But nothing has ripped the public so deep than the absolutely needless deaths of Simon Bilessi, Evan Kratochwill, and John “Jack” Miller.

The deaths of these three people were the result of Eric Mehring reportedly driving his car approximately 30 mph over the 45 mph on a two-lane road at night. Oh, yeah, he was also stinking drunk.

Mehring, it was reported in the police account, had a breath alcohol content value of 0.24, which is three times the legal 0.08 blood alcohol content limit. It was also reported that a law enforcement officer on the scene stated Mehring had eyes that were “glossy and bloodshot.”
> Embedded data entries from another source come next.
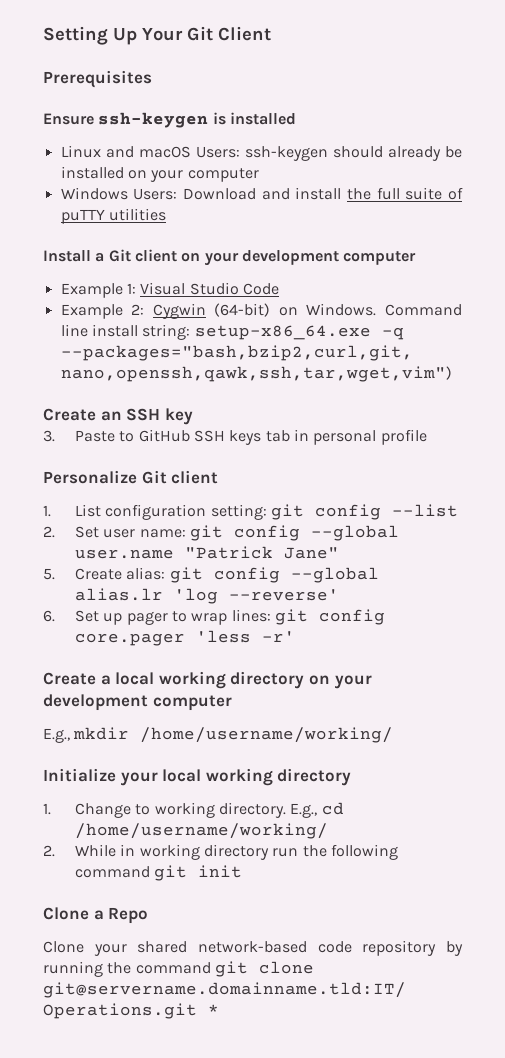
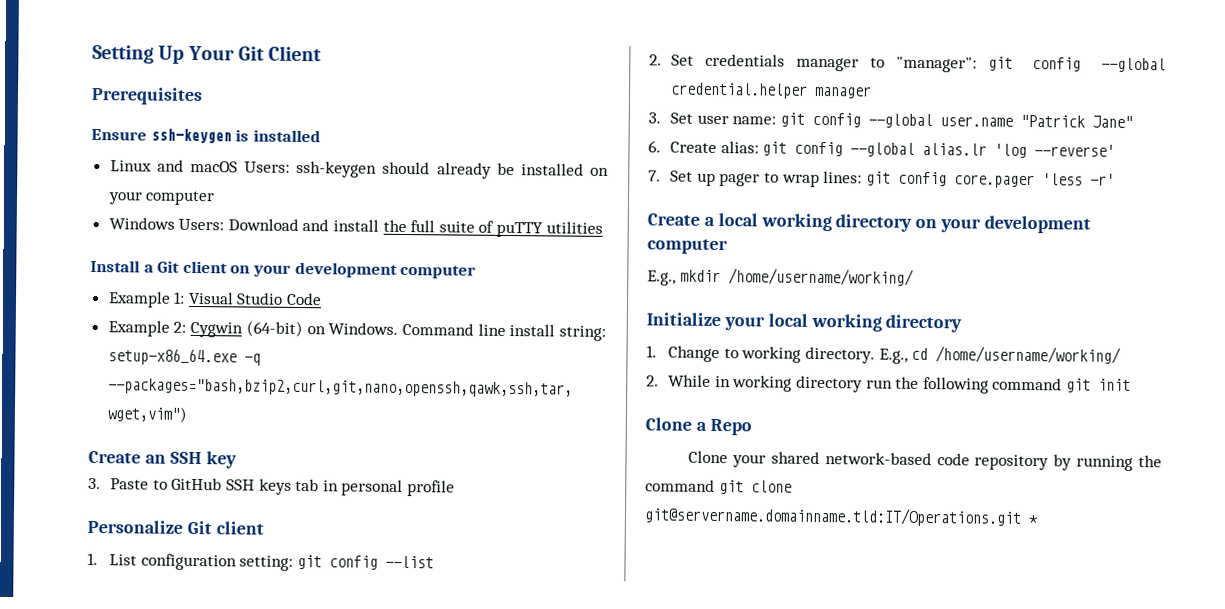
- 2. Set user name: git config --global user.name "Patrick Jane"
+ 2. Set credentials manager to "manager": git config --global credential.helper manager
+ 3. Set user name: git config --global user.name "Patrick Jane"
- 5. Create alias: git config --global alias.lr 'log --reverse'
+ 6. Create alias: git config --global alias.lr 'log --reverse'
- 6. Set up pager to wrap lines: git config core.pager 'less -r'
+ 7. Set up pager to wrap lines: git config core.pager 'less -r'

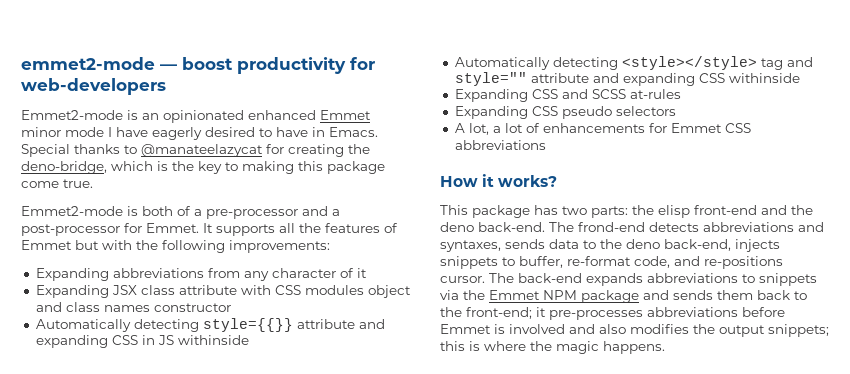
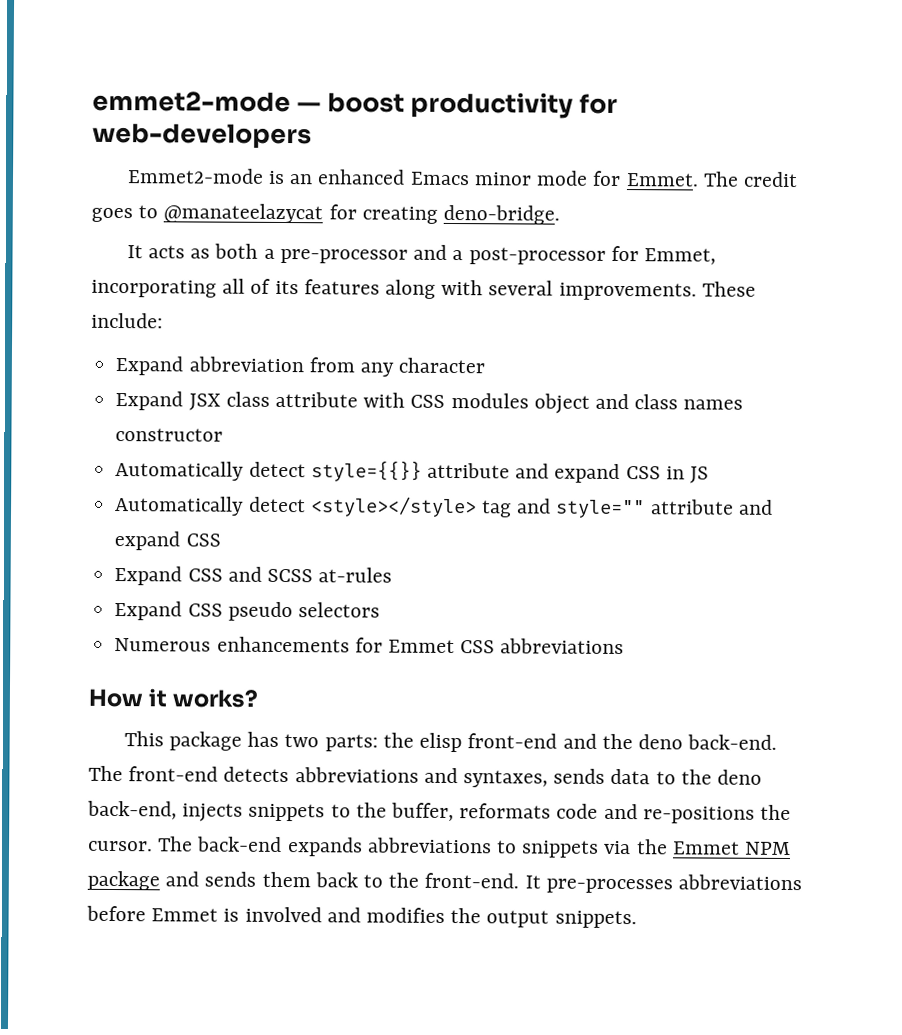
- Emmet2-mode is an opinionated enhanced Emmet minor mode I have eagerly desired to have in Emacs. Special thanks to @manateelazycat for creating the deno-bridge, which is the key to making this package come true.
- Emmet2-mode is both of a pre-processor and a post-processor for Emmet. It supports all the features of Emmet but with the following improvements:
- Expanding abbreviations from any character of it
- Expanding JSX class attribute with CSS modules object and class names constructor
+ Emmet2-mode is an enhanced Emacs minor mode for Emmet. The credit goes to @manateelazycat for creating deno-bridge.
+ It acts as both a pre-processor and a post-processor for Emmet, incorporating all of its features along with several improvements. These include:
+ Expand abbreviation from any character
+ Expand JSX class attribute with CSS modules object and class names constructor
- Automatically detecting style={{}} attribute and expanding CSS in JS withinside
- Automatically detecting <style></style> tag and style="" attribute and expanding CSS withinside
- Expanding CSS and SCSS at-rules
+ Automatically detect style={{}} attribute and expand CSS in JS
+ Automatically detect <style></style> tag and style="" attribute and expand CSS
+ Expand CSS and SCSS at-rules
- Expanding CSS pseudo selectors
+ Expand CSS pseudo selectors
- A lot, a lot of enhancements for Emmet CSS abbreviations
+ Numerous enhancements for Emmet CSS abbreviations
- The frond-end detects abbreviations and syntaxes, sends data to the deno back-end, injects snippets to buffer, re-format code, and re-positions cursor.
+ The front-end detects abbreviations and syntaxes, sends data to the deno back-end, injects snippets to the buffer, reformats code and re-positions the cursor.
- The back-end expands abbreviations to snippets via the Emmet NPM package and sends them back to the front-end; it pre-processes abbreviations before Emmet is involved and also modifies the output snippets; this is where the magic happens.
+ The back-end expands abbreviations to snippets via the Emmet NPM package and sends them back to the front-end. It pre-processes abbreviations before Emmet is involved and modifies the output snippets.

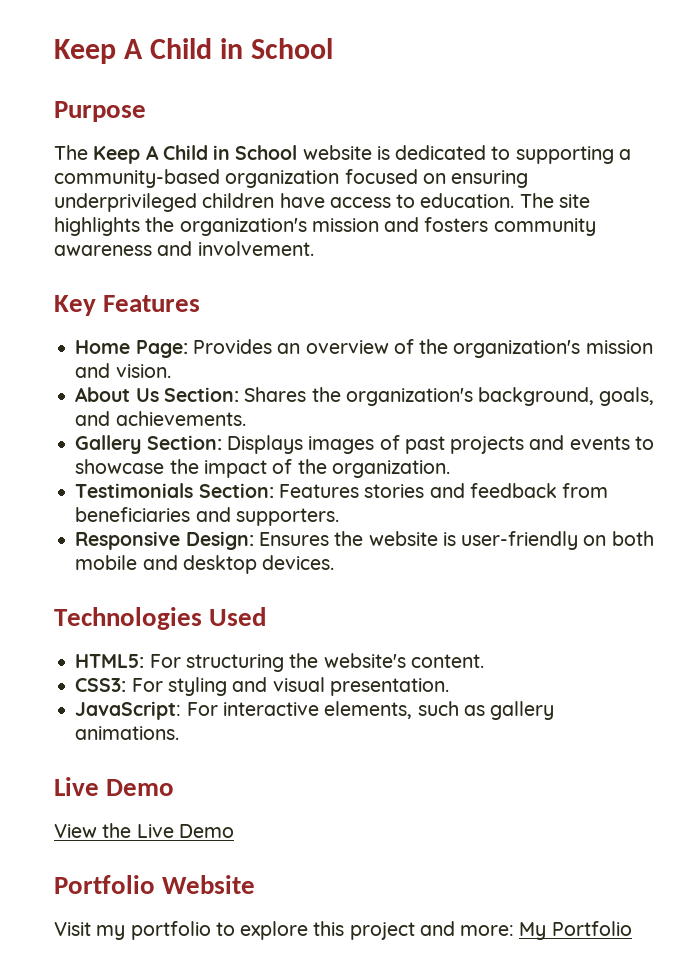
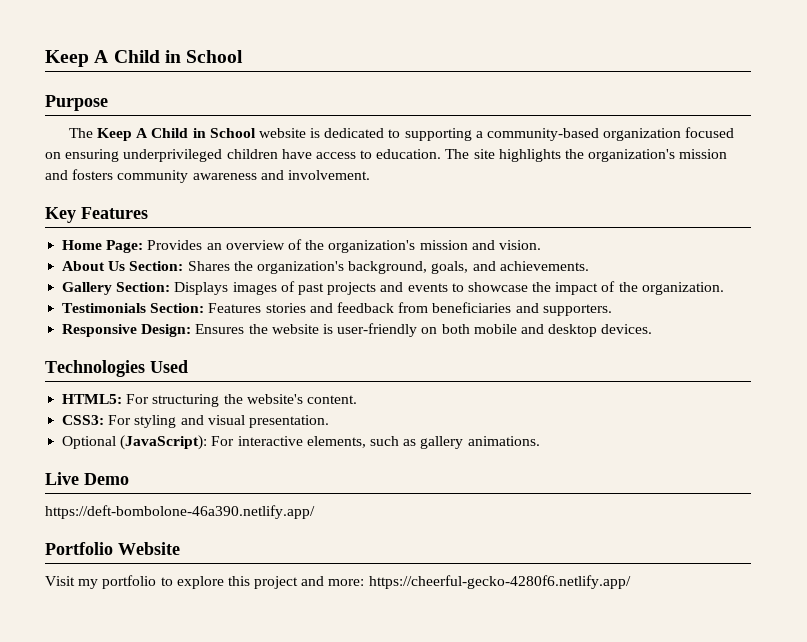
- JavaScript: For interactive elements, such as gallery animations.
+ Optional (JavaScript): For interactive elements, such as gallery animations.
- View the Live Demo
+ https://deft-bombolone-46a390.netlify.app/
- Visit my portfolio to explore this project and more: My Portfolio
+ Visit my portfolio to explore this project and more: https://cheerful-gecko-4280f6.netlify.app/

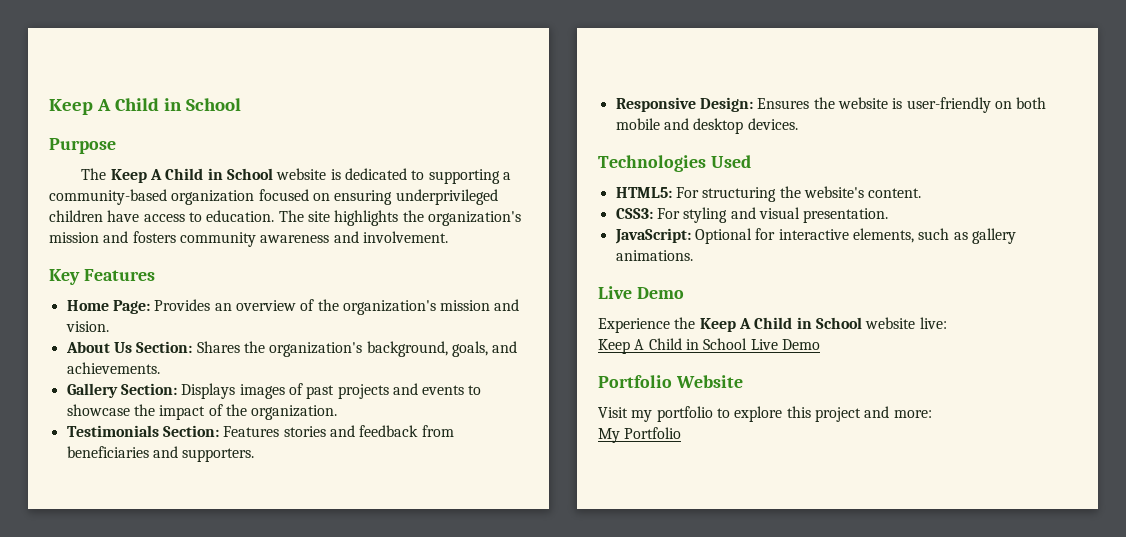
- Optional (JavaScript): For interactive elements, such as gallery animations.
+ JavaScript: Optional for interactive elements, such as gallery animations.
- https://deft-bombolone-46a390.netlify.app/
+ Experience the Keep A Child in School website live:
+ Keep A Child in School Live Demo
- Visit my portfolio to explore this project and more: https://cheerful-gecko-4280f6.netlify.app/
+ Visit my portfolio to explore this project and more:
+ My Portfolio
The court proceeding this week that set Mehring’s bond at an incredulously low $75,000 was met with dismay by the family members of the victims and folks all around this county.

It was obvious what would be the next step in this process.

Mehring was let out of jail after his family posted his bond. Again, I know this is the process that can be used by the defense.

But the gravity of the crime that was committed by this act of drunk driving should have been more than enough to have demanded a bond that would have prohibited Mehring from being free.

I understand in Wisconsin drunk driving is too often seen as a laugh line. Our state statutes are not tough enough as a first offense at driving under the influence is a mere misdemeanor. For too long we have coddled drunk drivers and not been tough on the bartenders who over-serve their patrons.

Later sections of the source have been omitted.